### What needs to be done
Transcribe the listing word for word. Begin at its first line and end with the line containing "(604, 535) none".

### Stored data

※ ※ ※

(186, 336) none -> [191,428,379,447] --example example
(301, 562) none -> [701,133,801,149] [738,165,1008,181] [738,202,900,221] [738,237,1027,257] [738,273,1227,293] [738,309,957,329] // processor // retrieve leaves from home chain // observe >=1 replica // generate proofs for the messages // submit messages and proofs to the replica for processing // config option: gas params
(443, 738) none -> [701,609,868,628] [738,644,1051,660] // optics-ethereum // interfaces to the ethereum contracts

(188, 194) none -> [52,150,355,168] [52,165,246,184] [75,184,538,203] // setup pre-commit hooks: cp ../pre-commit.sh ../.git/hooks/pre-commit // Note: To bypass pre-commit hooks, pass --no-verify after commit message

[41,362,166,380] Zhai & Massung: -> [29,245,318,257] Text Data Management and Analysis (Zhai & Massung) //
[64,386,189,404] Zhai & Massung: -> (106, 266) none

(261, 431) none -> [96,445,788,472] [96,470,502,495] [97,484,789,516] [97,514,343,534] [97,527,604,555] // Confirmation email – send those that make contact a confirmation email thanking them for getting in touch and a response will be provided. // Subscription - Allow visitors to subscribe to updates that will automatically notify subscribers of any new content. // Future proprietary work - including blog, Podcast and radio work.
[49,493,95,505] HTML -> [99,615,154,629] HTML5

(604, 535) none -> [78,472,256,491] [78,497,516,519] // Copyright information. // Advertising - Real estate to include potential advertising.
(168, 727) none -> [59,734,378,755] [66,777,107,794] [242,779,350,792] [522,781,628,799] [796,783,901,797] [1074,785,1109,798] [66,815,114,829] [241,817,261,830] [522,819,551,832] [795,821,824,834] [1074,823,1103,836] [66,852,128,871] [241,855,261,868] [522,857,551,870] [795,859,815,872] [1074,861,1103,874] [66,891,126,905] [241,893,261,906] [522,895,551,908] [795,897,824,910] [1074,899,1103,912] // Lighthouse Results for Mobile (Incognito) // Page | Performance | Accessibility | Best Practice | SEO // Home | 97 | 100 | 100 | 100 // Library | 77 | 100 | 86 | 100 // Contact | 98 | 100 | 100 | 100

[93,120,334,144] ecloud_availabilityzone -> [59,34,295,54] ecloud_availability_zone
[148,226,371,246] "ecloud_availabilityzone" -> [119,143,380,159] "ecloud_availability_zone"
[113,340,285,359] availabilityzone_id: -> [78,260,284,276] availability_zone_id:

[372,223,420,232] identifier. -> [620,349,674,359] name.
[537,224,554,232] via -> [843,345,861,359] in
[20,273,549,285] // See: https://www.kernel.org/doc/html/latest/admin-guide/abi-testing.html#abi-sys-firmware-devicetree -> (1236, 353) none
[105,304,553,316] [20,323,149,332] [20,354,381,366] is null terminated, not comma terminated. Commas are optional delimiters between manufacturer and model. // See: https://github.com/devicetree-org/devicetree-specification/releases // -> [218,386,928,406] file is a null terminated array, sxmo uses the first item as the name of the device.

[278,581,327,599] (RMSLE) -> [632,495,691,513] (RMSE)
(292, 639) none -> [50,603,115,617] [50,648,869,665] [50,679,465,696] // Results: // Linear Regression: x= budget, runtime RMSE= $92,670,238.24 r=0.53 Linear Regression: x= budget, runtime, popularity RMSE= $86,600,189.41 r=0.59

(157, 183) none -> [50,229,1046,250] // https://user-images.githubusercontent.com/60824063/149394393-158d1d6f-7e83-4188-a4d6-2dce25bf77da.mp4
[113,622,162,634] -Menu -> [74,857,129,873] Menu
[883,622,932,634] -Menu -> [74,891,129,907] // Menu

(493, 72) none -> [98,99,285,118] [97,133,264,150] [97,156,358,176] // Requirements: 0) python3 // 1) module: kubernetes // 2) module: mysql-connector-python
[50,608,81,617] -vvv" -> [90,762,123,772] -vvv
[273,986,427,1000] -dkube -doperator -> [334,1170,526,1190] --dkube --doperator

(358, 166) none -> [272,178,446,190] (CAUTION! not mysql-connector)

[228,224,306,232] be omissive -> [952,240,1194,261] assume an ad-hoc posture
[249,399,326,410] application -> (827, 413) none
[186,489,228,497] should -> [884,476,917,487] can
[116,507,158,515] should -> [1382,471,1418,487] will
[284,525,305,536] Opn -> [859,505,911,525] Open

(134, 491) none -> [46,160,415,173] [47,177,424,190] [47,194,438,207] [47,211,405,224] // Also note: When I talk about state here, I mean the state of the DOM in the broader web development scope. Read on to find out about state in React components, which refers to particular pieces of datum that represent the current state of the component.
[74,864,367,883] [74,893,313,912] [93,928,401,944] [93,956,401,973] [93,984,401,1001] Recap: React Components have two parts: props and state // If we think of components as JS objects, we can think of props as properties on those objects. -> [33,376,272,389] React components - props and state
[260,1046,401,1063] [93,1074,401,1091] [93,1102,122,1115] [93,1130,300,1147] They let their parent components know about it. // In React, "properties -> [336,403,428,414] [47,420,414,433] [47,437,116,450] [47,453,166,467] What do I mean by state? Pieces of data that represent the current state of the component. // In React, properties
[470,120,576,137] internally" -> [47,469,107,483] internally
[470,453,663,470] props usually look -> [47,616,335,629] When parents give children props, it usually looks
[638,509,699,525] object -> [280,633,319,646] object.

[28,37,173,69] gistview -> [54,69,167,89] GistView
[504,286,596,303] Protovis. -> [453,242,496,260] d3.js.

※ ※ ※

### Response to this exercise
(186, 336) none -> [191,428,379,447] --example example
(301, 562) none -> [701,133,801,149] [738,165,1008,181] [738,202,900,221] [738,237,1027,257] [738,273,1227,293] [738,309,957,329] // processor // retrieve leaves from home chain // observe >=1 replica // generate proofs for the messages // submit messages and proofs to the replica for processing // config option: gas params
(443, 738) none -> [701,609,868,628] [738,644,1051,660] // optics-ethereum // interfaces to the ethereum contracts

(188, 194) none -> [52,150,355,168] [52,165,246,184] [75,184,538,203] // setup pre-commit hooks: cp ../pre-commit.sh ../.git/hooks/pre-commit // Note: To bypass pre-commit hooks, pass --no-verify after commit message

[41,362,166,380] Zhai & Massung: -> [29,245,318,257] Text Data Management and Analysis (Zhai & Massung) //
[64,386,189,404] Zhai & Massung: -> (106, 266) none

(261, 431) none -> [96,445,788,472] [96,470,502,495] [97,484,789,516] [97,514,343,534] [97,527,604,555] // Confirmation email – send those that make contact a confirmation email thanking them for getting in touch and a response will be provided. // Subscription - Allow visitors to subscribe to updates that will automatically notify subscribers of any new content. // Future proprietary work - including blog, Podcast and radio work.
[49,493,95,505] HTML -> [99,615,154,629] HTML5

(604, 535) none -> [78,472,256,491] [78,497,516,519] // Copyright information. // Advertising - Real estate to include potential advertising.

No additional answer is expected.